Exercise details:
Please print each entry below exactly as it reads.

Version comparison data:
═══

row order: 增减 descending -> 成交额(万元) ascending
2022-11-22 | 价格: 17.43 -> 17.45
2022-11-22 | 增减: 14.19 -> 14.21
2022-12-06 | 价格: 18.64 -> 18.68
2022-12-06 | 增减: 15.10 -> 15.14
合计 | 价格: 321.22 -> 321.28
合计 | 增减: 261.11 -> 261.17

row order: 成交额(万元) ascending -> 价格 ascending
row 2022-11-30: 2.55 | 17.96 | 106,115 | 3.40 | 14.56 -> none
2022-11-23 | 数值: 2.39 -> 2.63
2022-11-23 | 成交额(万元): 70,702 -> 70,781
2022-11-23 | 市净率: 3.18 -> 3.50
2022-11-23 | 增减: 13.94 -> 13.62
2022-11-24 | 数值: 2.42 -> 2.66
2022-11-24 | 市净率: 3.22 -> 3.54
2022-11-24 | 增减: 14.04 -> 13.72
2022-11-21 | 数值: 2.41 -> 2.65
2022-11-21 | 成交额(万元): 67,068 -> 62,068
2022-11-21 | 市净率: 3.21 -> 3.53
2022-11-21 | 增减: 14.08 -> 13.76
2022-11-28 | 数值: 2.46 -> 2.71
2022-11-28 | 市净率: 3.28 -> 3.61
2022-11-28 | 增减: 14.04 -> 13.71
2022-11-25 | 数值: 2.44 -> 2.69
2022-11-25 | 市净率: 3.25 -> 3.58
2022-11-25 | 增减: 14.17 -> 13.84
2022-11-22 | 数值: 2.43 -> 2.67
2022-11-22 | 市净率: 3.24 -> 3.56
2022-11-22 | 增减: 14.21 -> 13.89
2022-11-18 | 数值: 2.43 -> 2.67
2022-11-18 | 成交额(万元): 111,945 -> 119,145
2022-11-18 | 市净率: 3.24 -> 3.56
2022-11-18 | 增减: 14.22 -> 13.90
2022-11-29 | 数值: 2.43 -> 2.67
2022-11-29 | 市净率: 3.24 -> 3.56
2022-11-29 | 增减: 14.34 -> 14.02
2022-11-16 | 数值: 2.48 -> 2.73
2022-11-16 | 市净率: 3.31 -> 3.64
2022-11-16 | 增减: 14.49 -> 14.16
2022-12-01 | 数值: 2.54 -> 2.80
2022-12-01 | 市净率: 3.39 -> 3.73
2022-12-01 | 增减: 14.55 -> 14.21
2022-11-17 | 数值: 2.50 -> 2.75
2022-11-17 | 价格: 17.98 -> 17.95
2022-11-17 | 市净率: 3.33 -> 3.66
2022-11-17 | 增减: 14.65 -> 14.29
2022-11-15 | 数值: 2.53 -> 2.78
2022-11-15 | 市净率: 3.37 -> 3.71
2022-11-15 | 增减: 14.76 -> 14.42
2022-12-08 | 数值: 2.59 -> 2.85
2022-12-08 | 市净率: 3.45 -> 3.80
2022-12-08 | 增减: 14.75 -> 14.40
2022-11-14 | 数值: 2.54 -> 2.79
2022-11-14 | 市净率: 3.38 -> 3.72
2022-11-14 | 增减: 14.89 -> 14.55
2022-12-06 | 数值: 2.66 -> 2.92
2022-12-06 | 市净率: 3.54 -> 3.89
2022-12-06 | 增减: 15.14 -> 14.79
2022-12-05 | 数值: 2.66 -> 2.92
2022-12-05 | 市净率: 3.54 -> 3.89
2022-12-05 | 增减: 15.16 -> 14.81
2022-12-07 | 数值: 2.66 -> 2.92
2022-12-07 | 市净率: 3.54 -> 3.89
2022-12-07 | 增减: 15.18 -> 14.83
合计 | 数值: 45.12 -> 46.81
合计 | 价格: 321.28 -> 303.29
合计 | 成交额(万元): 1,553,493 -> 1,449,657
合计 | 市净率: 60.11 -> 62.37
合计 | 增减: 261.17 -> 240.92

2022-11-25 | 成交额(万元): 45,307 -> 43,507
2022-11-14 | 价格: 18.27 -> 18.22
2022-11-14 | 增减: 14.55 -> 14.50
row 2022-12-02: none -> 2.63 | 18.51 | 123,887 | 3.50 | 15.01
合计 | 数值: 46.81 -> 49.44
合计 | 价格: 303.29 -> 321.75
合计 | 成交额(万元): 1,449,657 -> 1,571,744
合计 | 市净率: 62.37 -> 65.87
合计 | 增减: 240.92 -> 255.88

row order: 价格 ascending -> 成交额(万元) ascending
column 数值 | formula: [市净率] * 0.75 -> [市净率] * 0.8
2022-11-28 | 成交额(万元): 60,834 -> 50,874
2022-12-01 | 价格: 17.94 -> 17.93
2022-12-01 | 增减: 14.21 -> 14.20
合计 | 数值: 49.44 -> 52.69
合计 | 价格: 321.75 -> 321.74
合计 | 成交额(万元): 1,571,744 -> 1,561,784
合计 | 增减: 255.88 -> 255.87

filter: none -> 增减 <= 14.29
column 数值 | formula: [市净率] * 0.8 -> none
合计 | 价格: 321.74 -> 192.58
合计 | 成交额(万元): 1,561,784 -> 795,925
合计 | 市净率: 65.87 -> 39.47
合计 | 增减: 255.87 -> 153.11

═══

Answer area:
row order: 增减 descending -> 成交额(万元) ascending
2022-11-22 | 价格: 17.43 -> 17.45
2022-11-22 | 增减: 14.19 -> 14.21
2022-12-06 | 价格: 18.64 -> 18.68
2022-12-06 | 增减: 15.10 -> 15.14
合计 | 价格: 321.22 -> 321.28
合计 | 增减: 261.11 -> 261.17

row order: 成交额(万元) ascending -> 价格 ascending
row 2022-11-30: 2.55 | 17.96 | 106,115 | 3.40 | 14.56 -> none
2022-11-23 | 数值: 2.39 -> 2.63
2022-11-23 | 成交额(万元): 70,702 -> 70,781
2022-11-23 | 市净率: 3.18 -> 3.50
2022-11-23 | 增减: 13.94 -> 13.62
2022-11-24 | 数值: 2.42 -> 2.66
2022-11-24 | 市净率: 3.22 -> 3.54
2022-11-24 | 增减: 14.04 -> 13.72
2022-11-21 | 数值: 2.41 -> 2.65
2022-11-21 | 成交额(万元): 67,068 -> 62,068
2022-11-21 | 市净率: 3.21 -> 3.53
2022-11-21 | 增减: 14.08 -> 13.76
2022-11-28 | 数值: 2.46 -> 2.71
2022-11-28 | 市净率: 3.28 -> 3.61
2022-11-28 | 增减: 14.04 -> 13.71
2022-11-25 | 数值: 2.44 -> 2.69
2022-11-25 | 市净率: 3.25 -> 3.58
2022-11-25 | 增减: 14.17 -> 13.84
2022-11-22 | 数值: 2.43 -> 2.67
2022-11-22 | 市净率: 3.24 -> 3.56
2022-11-22 | 增减: 14.21 -> 13.89
2022-11-18 | 数值: 2.43 -> 2.67
2022-11-18 | 成交额(万元): 111,945 -> 119,145
2022-11-18 | 市净率: 3.24 -> 3.56
2022-11-18 | 增减: 14.22 -> 13.90
2022-11-29 | 数值: 2.43 -> 2.67
2022-11-29 | 市净率: 3.24 -> 3.56
2022-11-29 | 增减: 14.34 -> 14.02
2022-11-16 | 数值: 2.48 -> 2.73
2022-11-16 | 市净率: 3.31 -> 3.64
2022-11-16 | 增减: 14.49 -> 14.16
2022-12-01 | 数值: 2.54 -> 2.80
2022-12-01 | 市净率: 3.39 -> 3.73
2022-12-01 | 增减: 14.55 -> 14.21
2022-11-17 | 数值: 2.50 -> 2.75
2022-11-17 | 价格: 17.98 -> 17.95
2022-11-17 | 市净率: 3.33 -> 3.66
2022-11-17 | 增减: 14.65 -> 14.29
2022-11-15 | 数值: 2.53 -> 2.78
2022-11-15 | 市净率: 3.37 -> 3.71
2022-11-15 | 增减: 14.76 -> 14.42
2022-12-08 | 数值: 2.59 -> 2.85
2022-12-08 | 市净率: 3.45 -> 3.80
2022-12-08 | 增减: 14.75 -> 14.40
2022-11-14 | 数值: 2.54 -> 2.79
2022-11-14 | 市净率: 3.38 -> 3.72
2022-11-14 | 增减: 14.89 -> 14.55
2022-12-06 | 数值: 2.66 -> 2.92
2022-12-06 | 市净率: 3.54 -> 3.89
2022-12-06 | 增减: 15.14 -> 14.79
2022-12-05 | 数值: 2.66 -> 2.92
2022-12-05 | 市净率: 3.54 -> 3.89
2022-12-05 | 增减: 15.16 -> 14.81
2022-12-07 | 数值: 2.66 -> 2.92
2022-12-07 | 市净率: 3.54 -> 3.89
2022-12-07 | 增减: 15.18 -> 14.83
合计 | 数值: 45.12 -> 46.81
合计 | 价格: 321.28 -> 303.29
合计 | 成交额(万元): 1,553,493 -> 1,449,657
合计 | 市净率: 60.11 -> 62.37
合计 | 增减: 261.17 -> 240.92

2022-11-25 | 成交额(万元): 45,307 -> 43,507
2022-11-14 | 价格: 18.27 -> 18.22
2022-11-14 | 增减: 14.55 -> 14.50
row 2022-12-02: none -> 2.63 | 18.51 | 123,887 | 3.50 | 15.01
合计 | 数值: 46.81 -> 49.44
合计 | 价格: 303.29 -> 321.75
合计 | 成交额(万元): 1,449,657 -> 1,571,744
合计 | 市净率: 62.37 -> 65.87
合计 | 增减: 240.92 -> 255.88

row order: 价格 ascending -> 成交额(万元) ascending
column 数值 | formula: [市净率] * 0.75 -> [市净率] * 0.8
2022-11-28 | 成交额(万元): 60,834 -> 50,874
2022-12-01 | 价格: 17.94 -> 17.93
2022-12-01 | 增减: 14.21 -> 14.20
合计 | 数值: 49.44 -> 52.69
合计 | 价格: 321.75 -> 321.74
合计 | 成交额(万元): 1,571,744 -> 1,561,784
合计 | 增减: 255.88 -> 255.87

filter: none -> 增减 <= 14.29
column 数值 | formula: [市净率] * 0.8 -> none
合计 | 价格: 321.74 -> 192.58
合计 | 成交额(万元): 1,561,784 -> 795,925
合计 | 市净率: 65.87 -> 39.47
合计 | 增减: 255.87 -> 153.11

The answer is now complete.